DESCRIPTION OF THE TASK >> This exercise calls for retyping every line below exactly, with the images omitted.
╭─ PROVIDED DATA
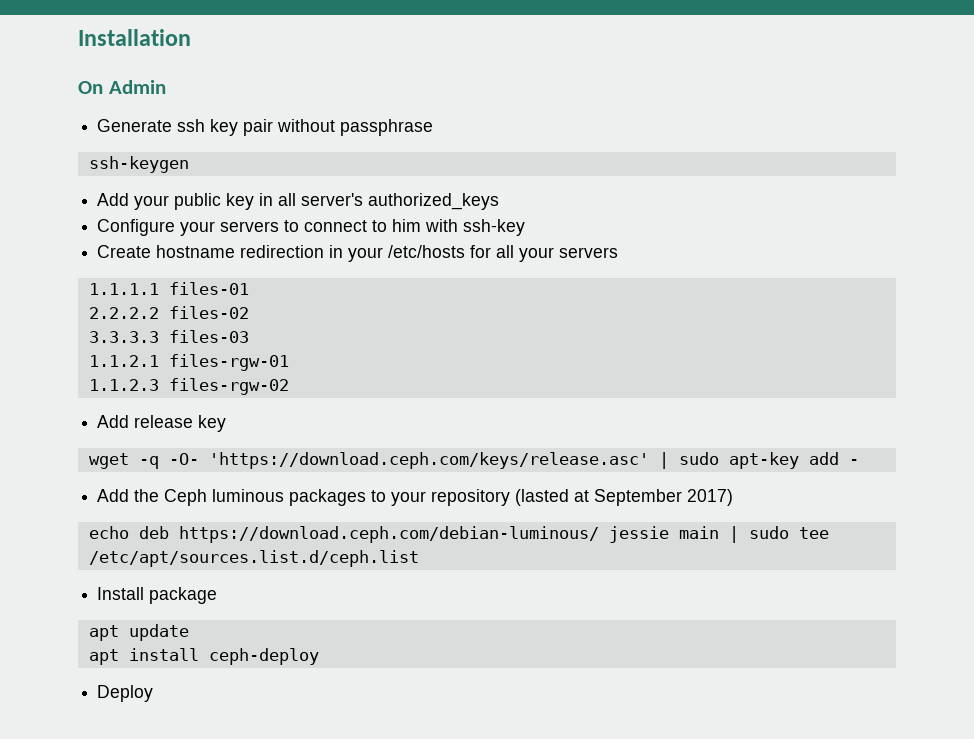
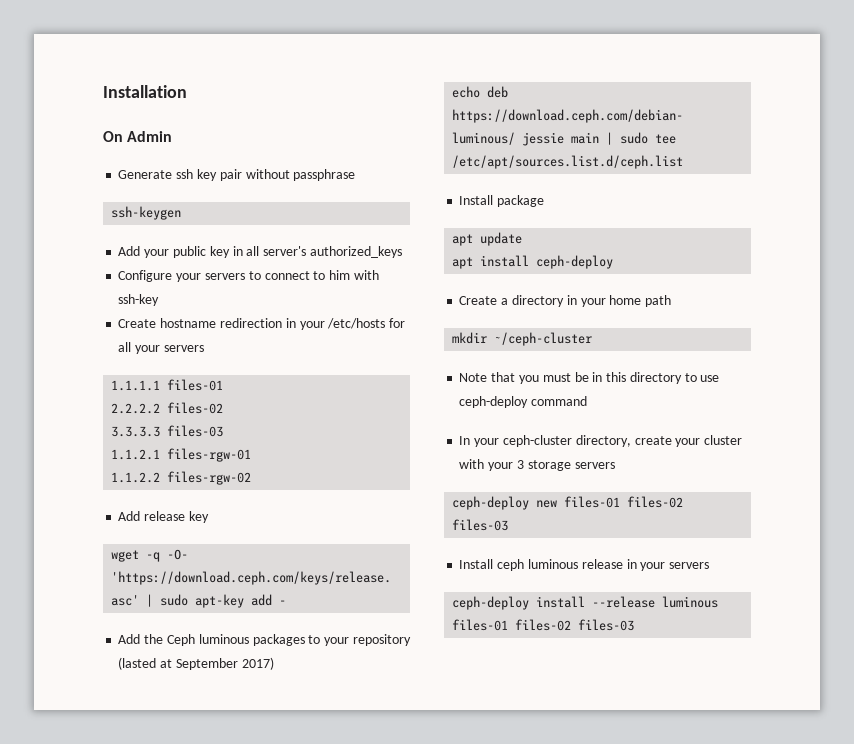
[88,379,159,391] 1.1.2.3 -> [111,472,161,483] 1.1.2.2
[97,685,154,702] Deploy -> [459,295,672,307] [452,332,593,346] [459,372,720,384] [459,396,588,408] [459,435,743,447] [459,459,615,471] [452,496,684,510] [452,519,509,531] [459,559,710,571] [452,596,719,610] [452,619,635,631] Create a directory in your home path // mkdir ~/ceph-cluster // Note that you must be in this directory to use ceph-deploy command // In your ceph-cluster directory, create your cluster with your 3 storage servers // ceph-deploy new files-01 files-02 files-03 // Install ceph luminous release in your servers // ceph-deploy install --release luminous files-01 files-02 files-03

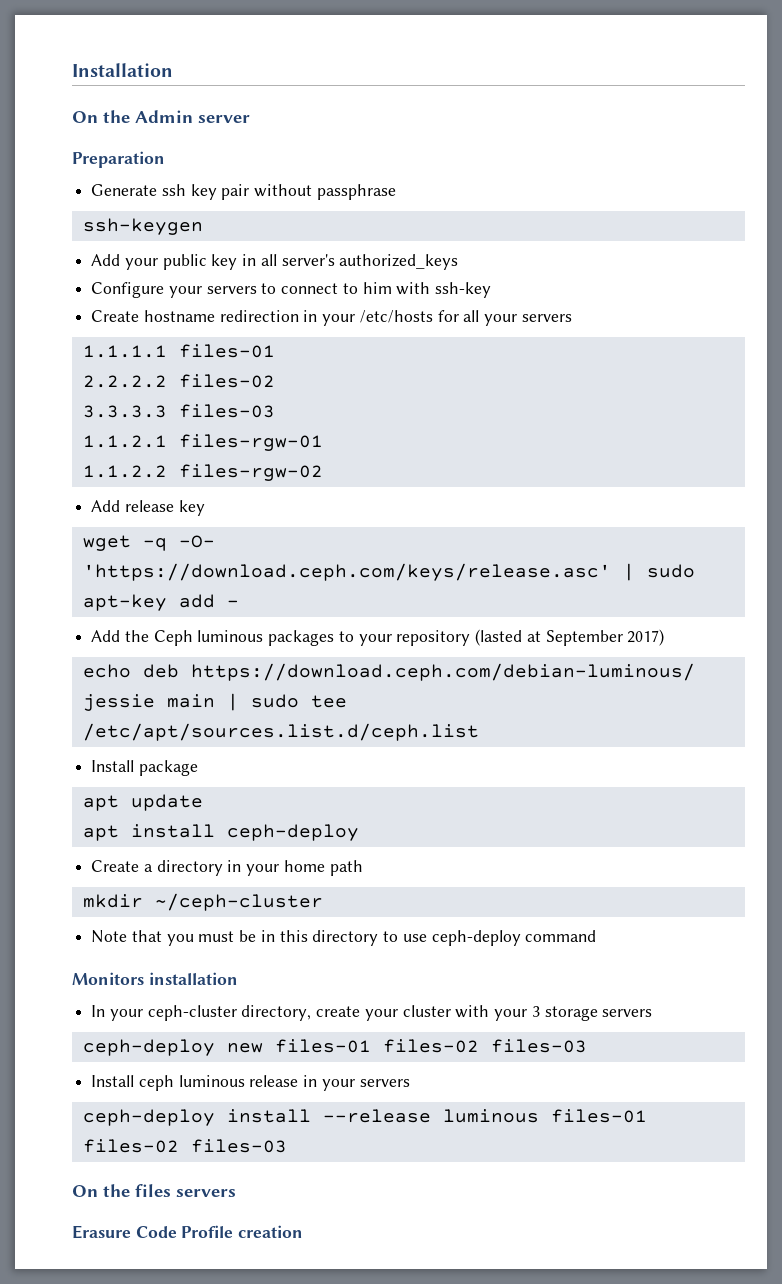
(123, 136) none -> [103,110,130,123] the
(173, 136) none -> [198,115,250,123] [72,151,165,168] server // Preparation
(588, 401) none -> [72,972,238,985] // Monitors installation
(635, 625) none -> [72,1184,236,1197] [72,1225,304,1239] // On the files servers // Erasure Code Profile creation

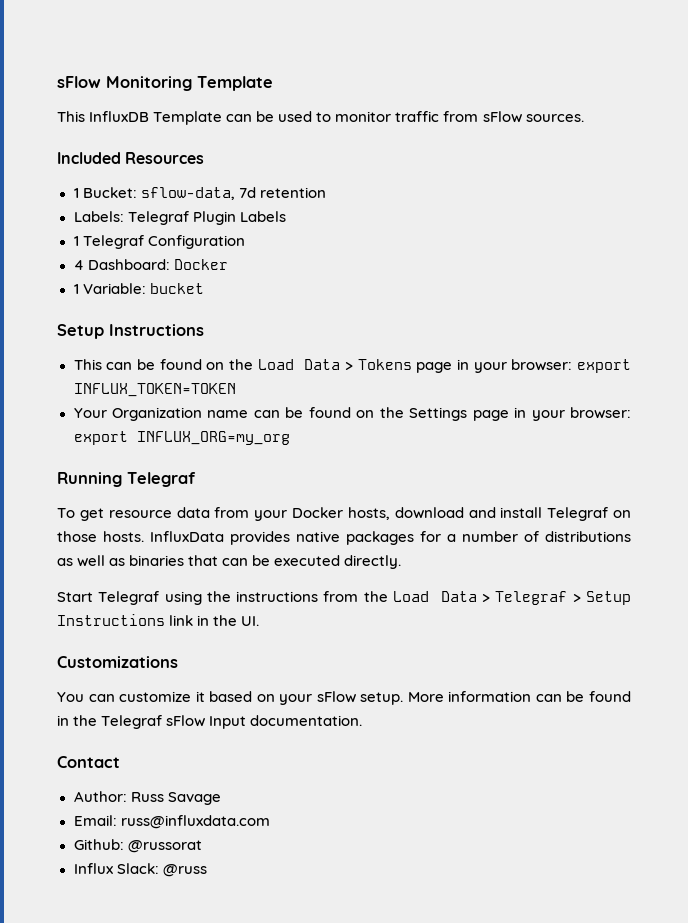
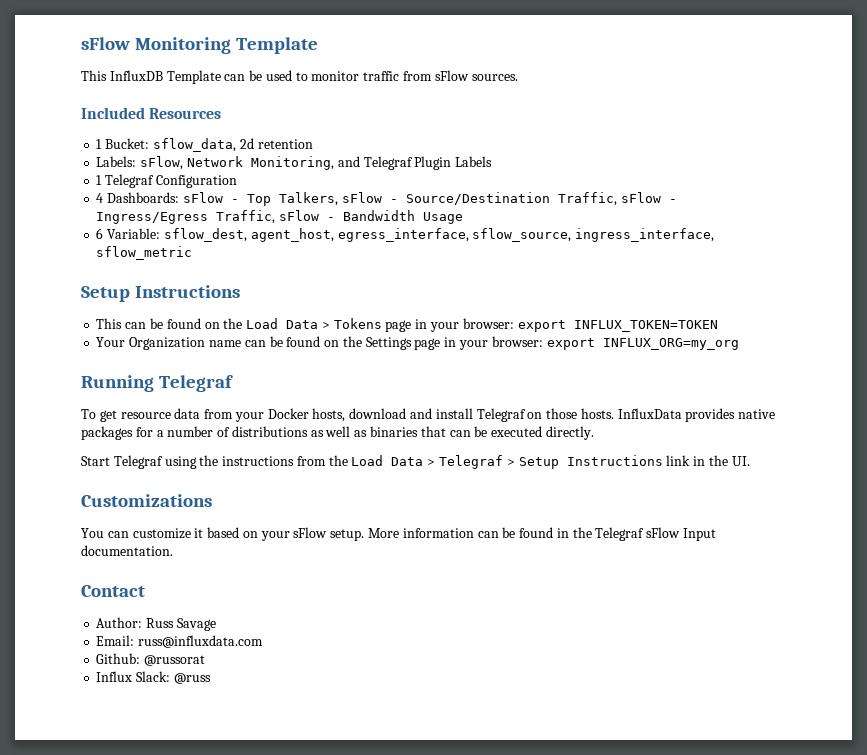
[140,187,256,200] sflow-data, 7d -> [152,138,254,152] sflow_data, 2d
(124, 216) none -> [140,156,360,170] sFlow, Network Monitoring, and
[87,259,228,270] [73,283,204,294] Dashboard: Docker // 1 Variable: bucket -> [107,192,677,206] [96,210,464,224] [96,228,715,242] [96,246,193,260] Dashboards: sFlow - Top Talkers, sFlow - Source/Destination Traffic, sFlow - Ingress/Egress Traffic, sFlow - Bandwidth Usage // 6 Variable: sflow_dest, agent_host, egress_interface, sflow_source, ingress_interface, sflow_metric

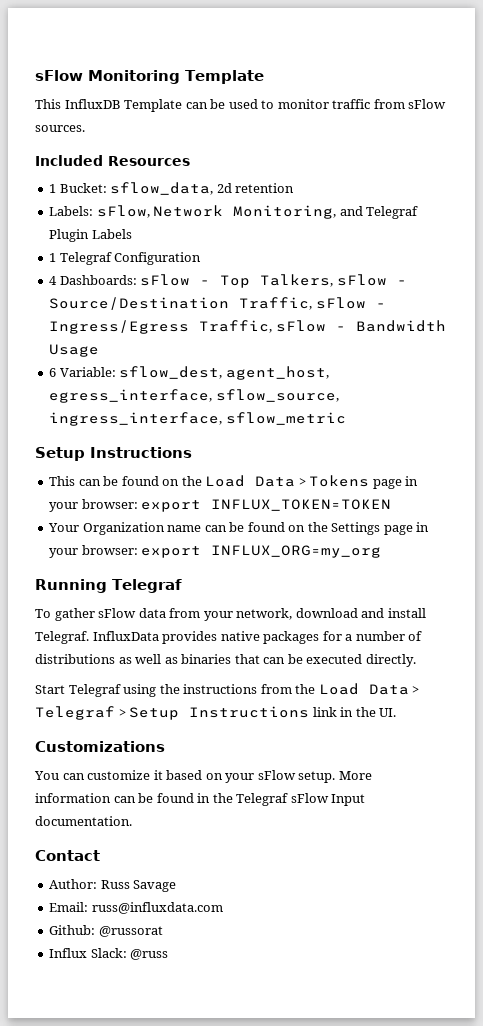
[99,410,171,422] get resource -> [54,608,137,621] gather sFlow
[267,408,346,422] Docker hosts, -> [236,608,293,620] network,
[476,408,614,422] Telegraf on those hosts. -> [35,631,89,644] Telegraf.

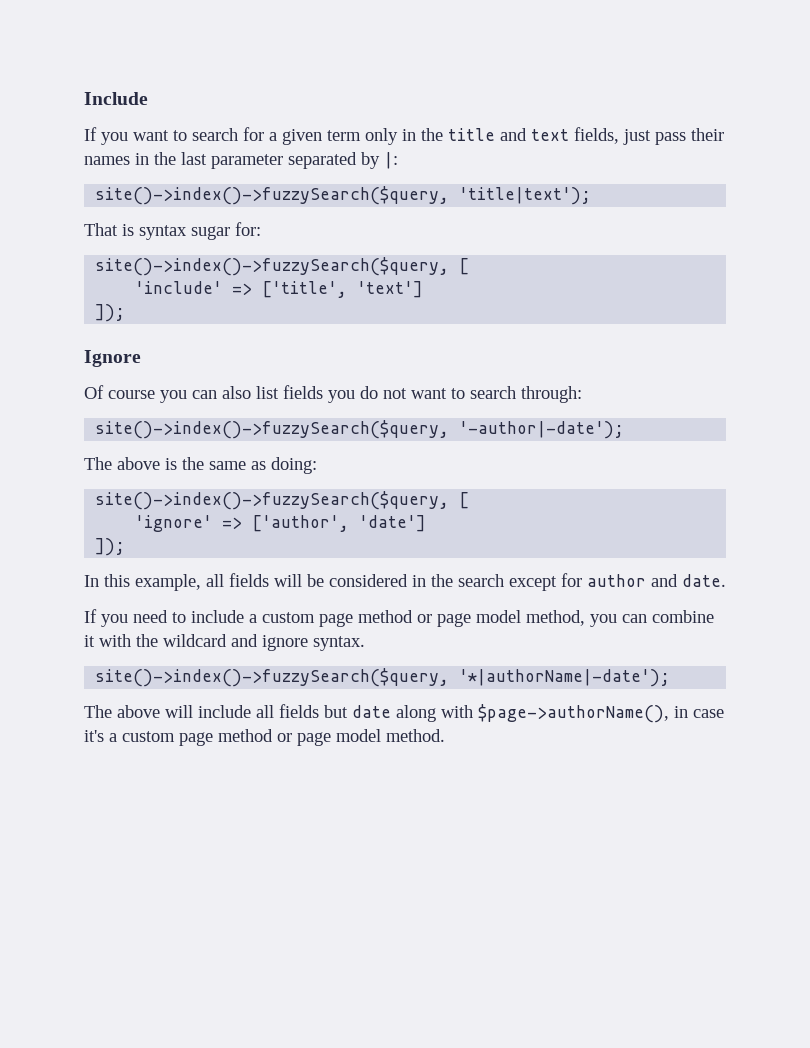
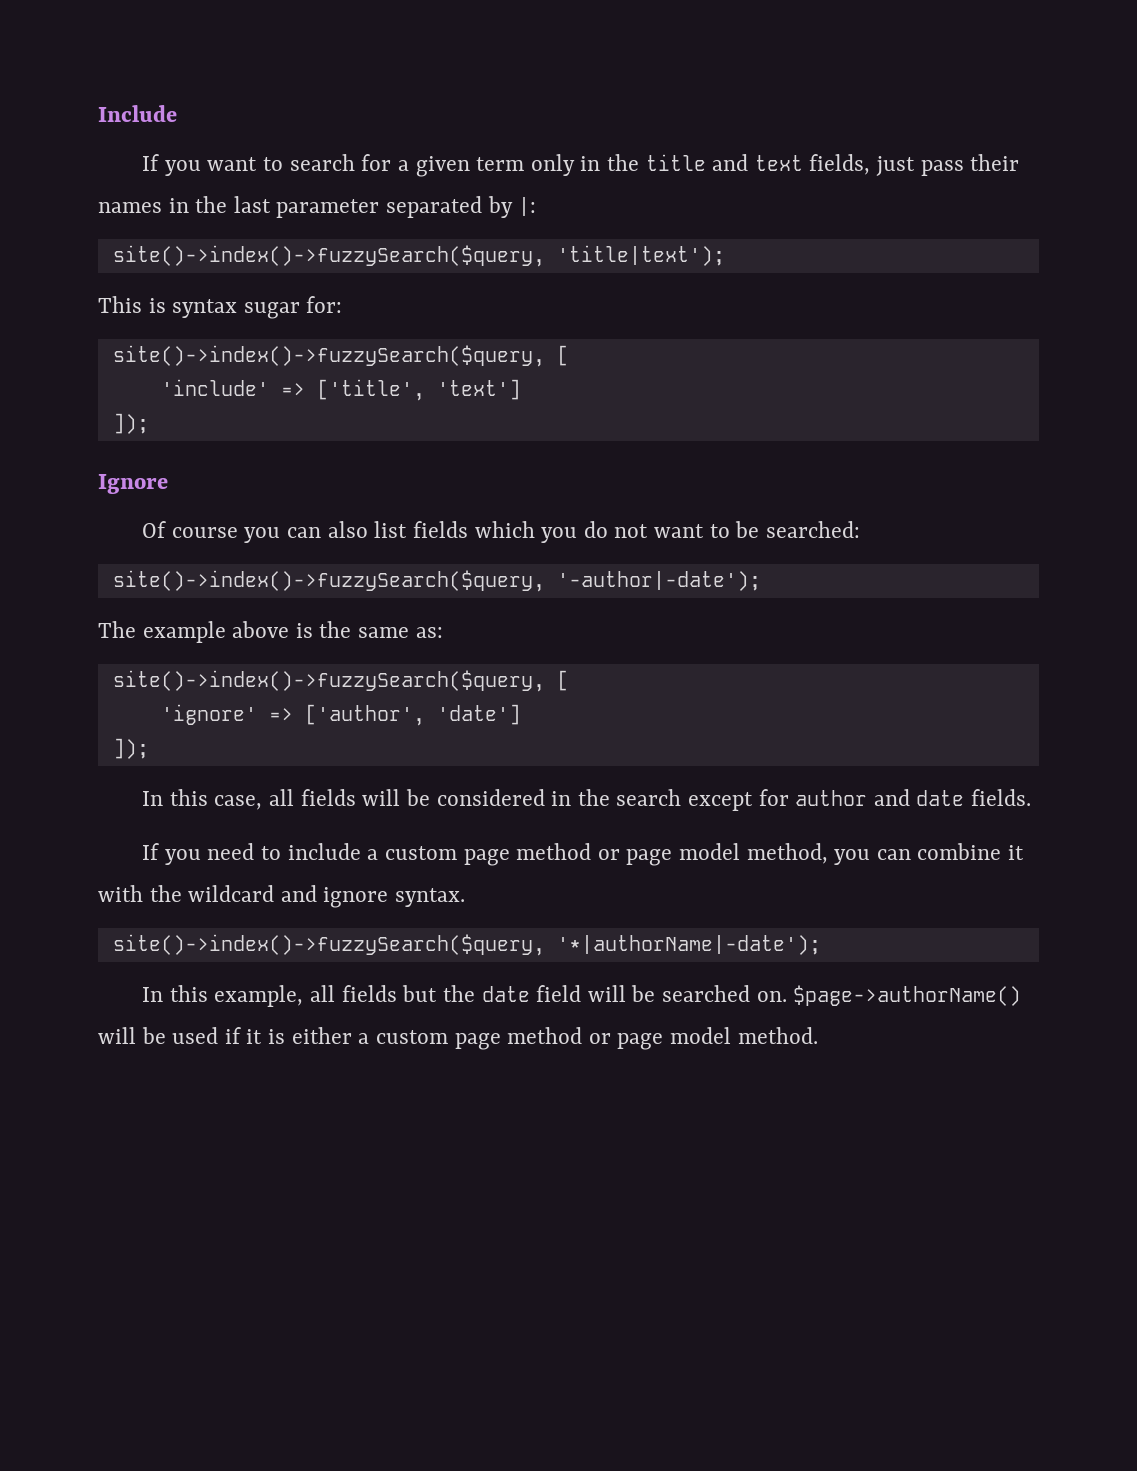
[84,223,118,236] That -> [98,296,142,313] This
(323, 392) none -> [474,521,535,538] which
[470,386,582,403] search through: -> [735,521,860,538] be searched:
(112, 463) none -> [142,621,226,643] example
[251,457,317,474] as doing: -> [415,627,443,638] as:
[135,574,201,591] example, -> [214,795,263,810] case,
[682,574,726,587] date. -> [916,789,1032,806] date fields.
[84,704,724,723] [84,730,104,742] The above will include all fields but date along with $page->authorName(), in case it's -> [142,985,1022,1007] [98,1027,352,1044] In this example, all fields but the date field will be searched on. $page->authorName() will be used if it is either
╰─
WRITTEN SOLUTION >>
[88,379,159,391] 1.1.2.3 -> [111,472,161,483] 1.1.2.2
[97,685,154,702] Deploy -> [459,295,672,307] [452,332,593,346] [459,372,720,384] [459,396,588,408] [459,435,743,447] [459,459,615,471] [452,496,684,510] [452,519,509,531] [459,559,710,571] [452,596,719,610] [452,619,635,631] Create a directory in your home path // mkdir ~/ceph-cluster // Note that you must be in this directory to use ceph-deploy command // In your ceph-cluster directory, create your cluster with your 3 storage servers // ceph-deploy new files-01 files-02 files-03 // Install ceph luminous release in your servers // ceph-deploy install --release luminous files-01 files-02 files-03

(123, 136) none -> [103,110,130,123] the
(173, 136) none -> [198,115,250,123] [72,151,165,168] server // Preparation
(588, 401) none -> [72,972,238,985] // Monitors installation
(635, 625) none -> [72,1184,236,1197] [72,1225,304,1239] // On the files servers // Erasure Code Profile creation

[140,187,256,200] sflow-data, 7d -> [152,138,254,152] sflow_data, 2d
(124, 216) none -> [140,156,360,170] sFlow, Network Monitoring, and
[87,259,228,270] [73,283,204,294] Dashboard: Docker // 1 Variable: bucket -> [107,192,677,206] [96,210,464,224] [96,228,715,242] [96,246,193,260] Dashboards: sFlow - Top Talkers, sFlow - Source/Destination Traffic, sFlow - Ingress/Egress Traffic, sFlow - Bandwidth Usage // 6 Variable: sflow_dest, agent_host, egress_interface, sflow_source, ingress_interface, sflow_metric

[99,410,171,422] get resource -> [54,608,137,621] gather sFlow
[267,408,346,422] Docker hosts, -> [236,608,293,620] network,
[476,408,614,422] Telegraf on those hosts. -> [35,631,89,644] Telegraf.

[84,223,118,236] That -> [98,296,142,313] This
(323, 392) none -> [474,521,535,538] which
[470,386,582,403] search through: -> [735,521,860,538] be searched:
(112, 463) none -> [142,621,226,643] example
[251,457,317,474] as doing: -> [415,627,443,638] as:
[135,574,201,591] example, -> [214,795,263,810] case,
[682,574,726,587] date. -> [916,789,1032,806] date fields.
[84,704,724,723] [84,730,104,742] The above will include all fields but date along with $page->authorName(), in case it's -> [142,985,1022,1007] [98,1027,352,1044] In this example, all fields but the date field will be searched on. $page->authorName() will be used if it is either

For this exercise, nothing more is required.